The things I’ve done for love, they hurt to just think about.
But like any poison, the best treatment is to simply spew it out, expunge it from your system in so many words.
Don’t judge me.
Jack, my little boy, was born with fibrodysplasia ossificans progressive or FOP.
It’s a horrifying disease to watch, and even more horrifying to live.
Essentially, the body responds to any physical trauma by growing bone in the affected area.
It’s impossible to avoid getting bumped and bruised in everyday life; and over the course of a lifetime, victims become solid bone, their skeletons freezing up under the weight of a hundred tiny growths.

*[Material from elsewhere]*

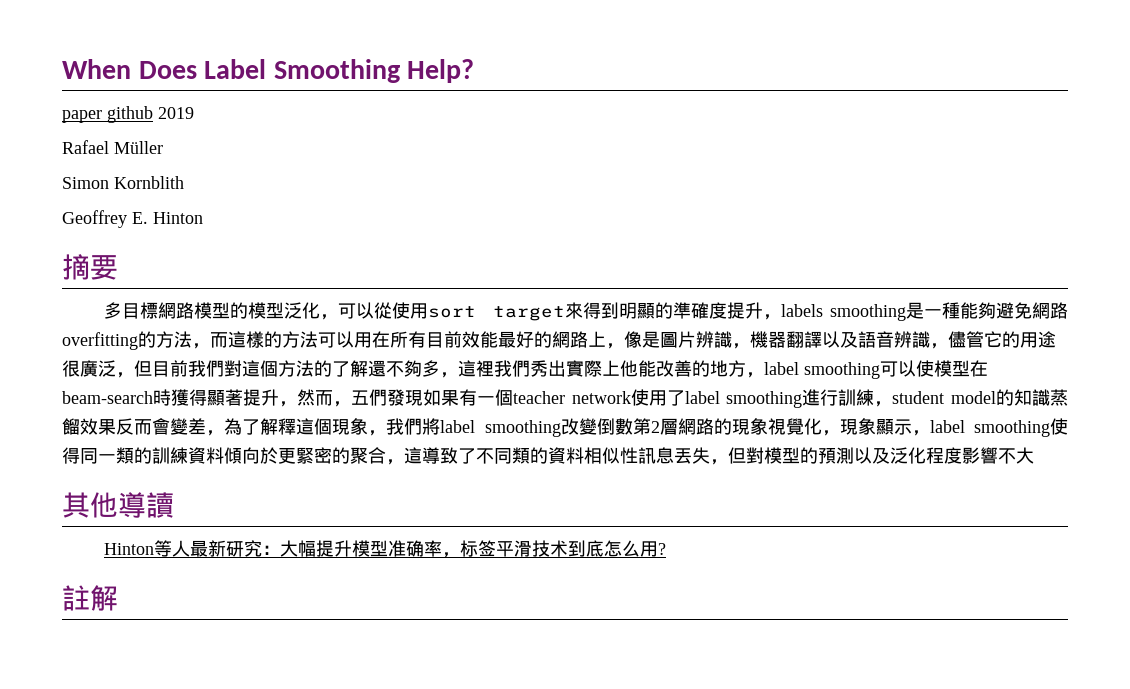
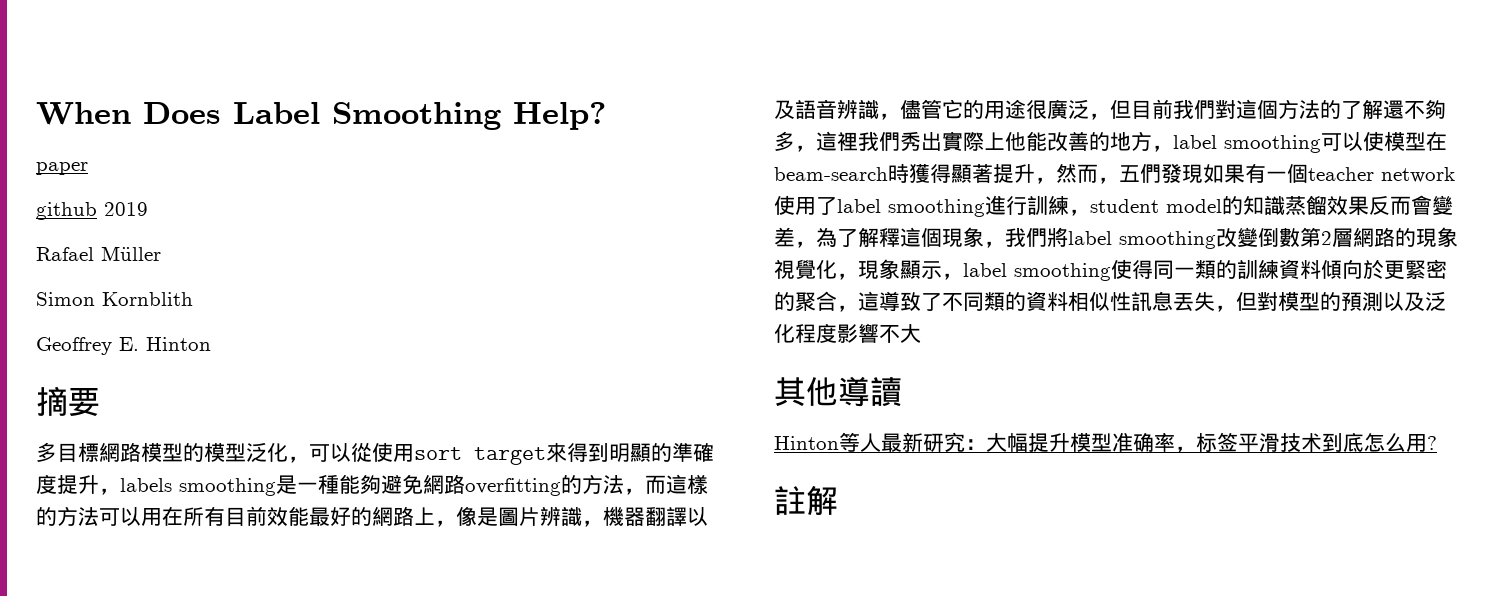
(102, 116) none -> (88, 168) //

The thing is, you don’t know if they have it until it’s too late until that first bone freezes up for the rest of their life.
Jack fell onto his hip while playing soccer on the street.
It took a few days for the stiffness to start to show, but only a few days after that, and he couldn’t bend over at all.
His hip swelled with some hard growth, and every time he tried to run, he’d collapse in agony, something cracking and snapping deep inside of him.
The doctors couldn’t help.
There’s no cure for it, only the long and slow torture of living paralysed.
He was a fighter though.
He decided for himself that he wouldn’t let it stop him from living a normal life.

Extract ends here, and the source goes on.